# World Modern Arnis Alliance web site updated.



## Bob Hubbard (Apr 21, 2002)

Bunch of new stuff just added!

  Updated news with a summary of the recent Dan Carr Kubaton seminar with pics, Datu Hartman featured in March FIGHTER magazine, and more.

http://wmarnis.com

WMAA Camp is rapidly closing in.  Check out the Official camp web site at http://wmarnis.com/camp for event listing, instructor information and registration!  This ones gonna be a blast! 

:asian:


----------



## arnisador (Apr 25, 2002)

> _Originally posted by Kaith Rustaz _
> 
> *  Updated news with a summary of the recent Dan Carr Kubaton seminar with pics*



These pictures from the news section also provide a partial view of Mr. Hartman's well-equipped school.

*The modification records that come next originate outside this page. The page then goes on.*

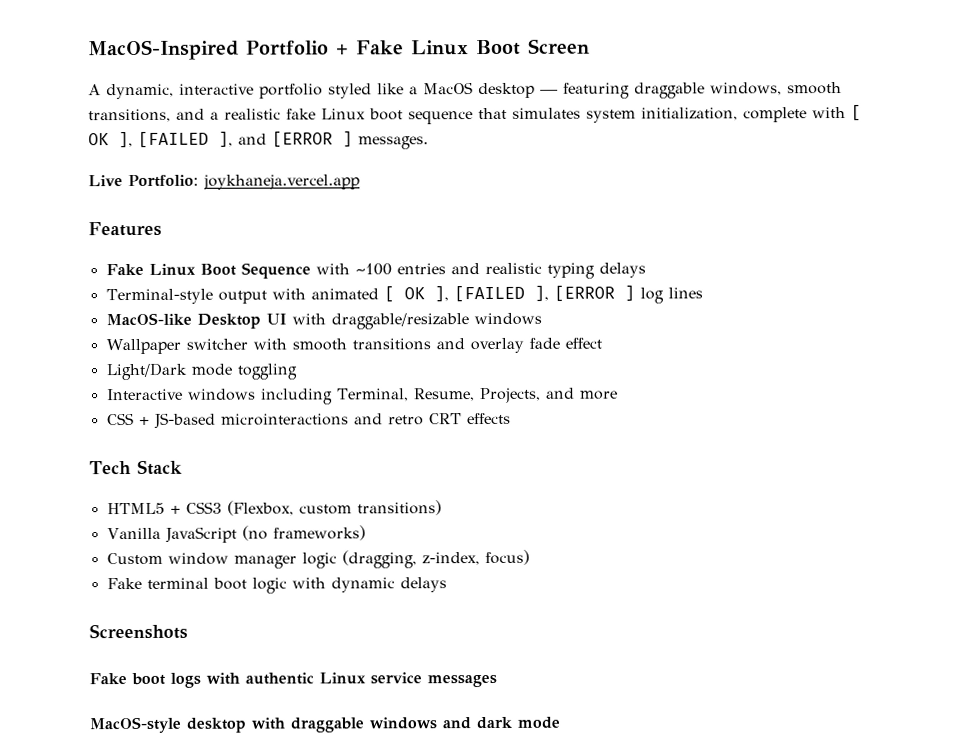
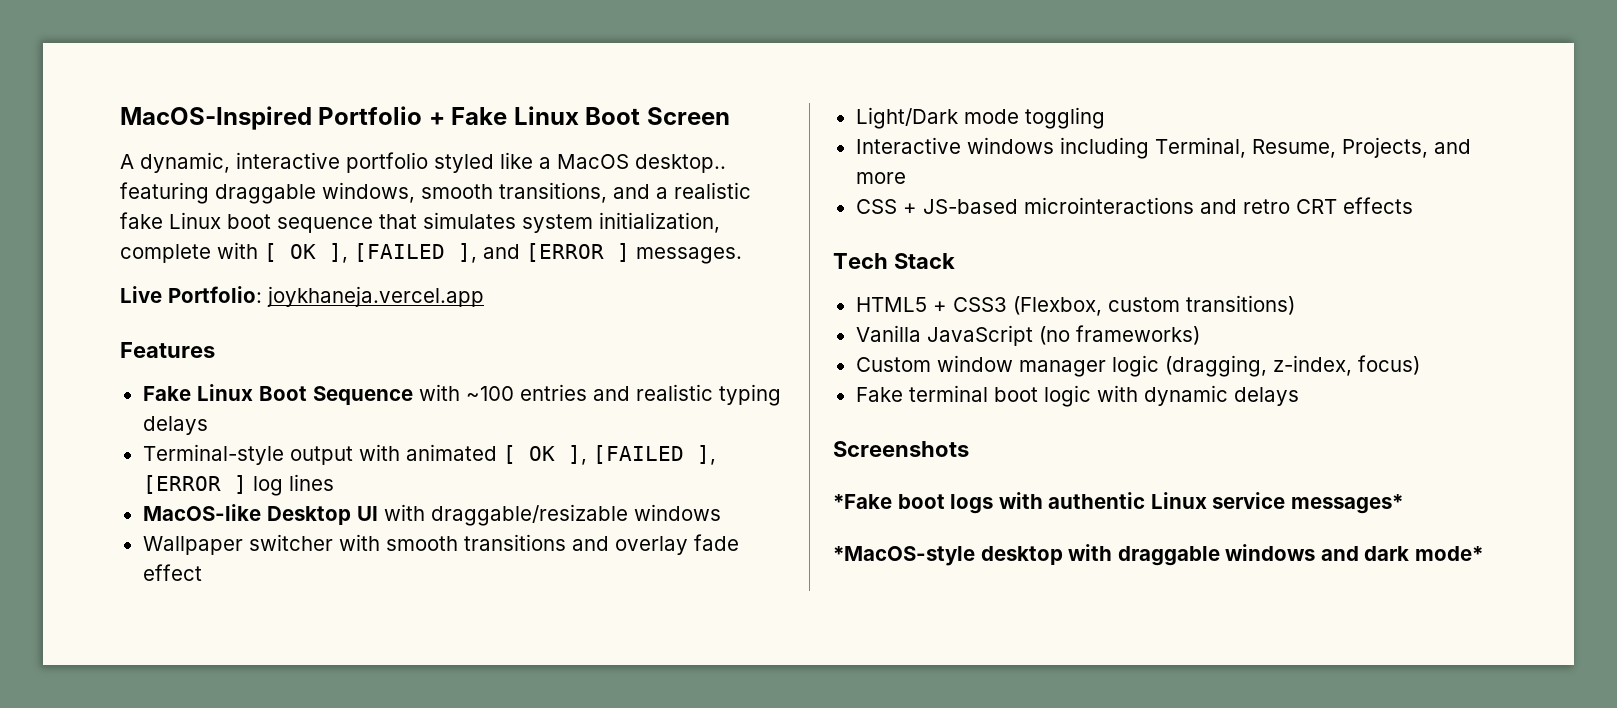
- A dynamic, interactive portfolio styled like a MacOS desktop — featuring draggable windows, smooth transitions, and a realistic fake Linux boot sequence that simulates system initialization, complete with [ OK ], [FAILED ], and [ERROR ] messages.
+ A dynamic, interactive portfolio styled like a MacOS desktop.. featuring draggable windows, smooth transitions, and a realistic fake Linux boot sequence that simulates system initialization, complete with [ OK ], [FAILED ], and [ERROR ] messages.
- Fake boot logs with authentic Linux service messages
- MacOS-style desktop with draggable windows and dark mode
+ *Fake boot logs with authentic Linux service messages*
+ *MacOS-style desktop with draggable windows and dark mode*

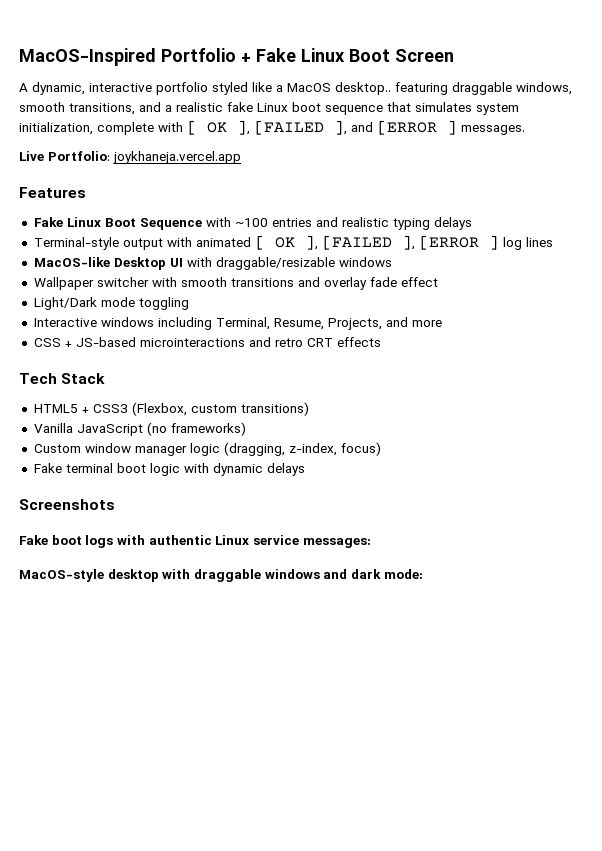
- *Fake boot logs with authentic Linux service messages*
- *MacOS-style desktop with draggable windows and dark mode*
+ Fake boot logs with authentic Linux service messages:
+ MacOS-style desktop with draggable windows and dark mode:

Unfortunately you can't really see the severeal FocusMaster G1000 products on the back wall--they're great!


----------



## Datu Tim Hartman (Apr 25, 2002)

You silly man. I have the G-4000. The ultimate boy toy!


----------



## arnisador (Apr 25, 2002)

> _Originally posted by Renegade _
> 
> *I have the G-4000. The ultimate boy toy! *



I thought it was four G-1000s--you mean it's actually just one G-4000? As Barbie said, "Math. is hard."


----------



## Bob Hubbard (May 12, 2002)

Some minor updates added, mostly post event info on the Camp.  I'll have a picture page up in a day or so., possibly a vid clip or 2 also.

Major revamp planned in near future, so stay tuned.


----------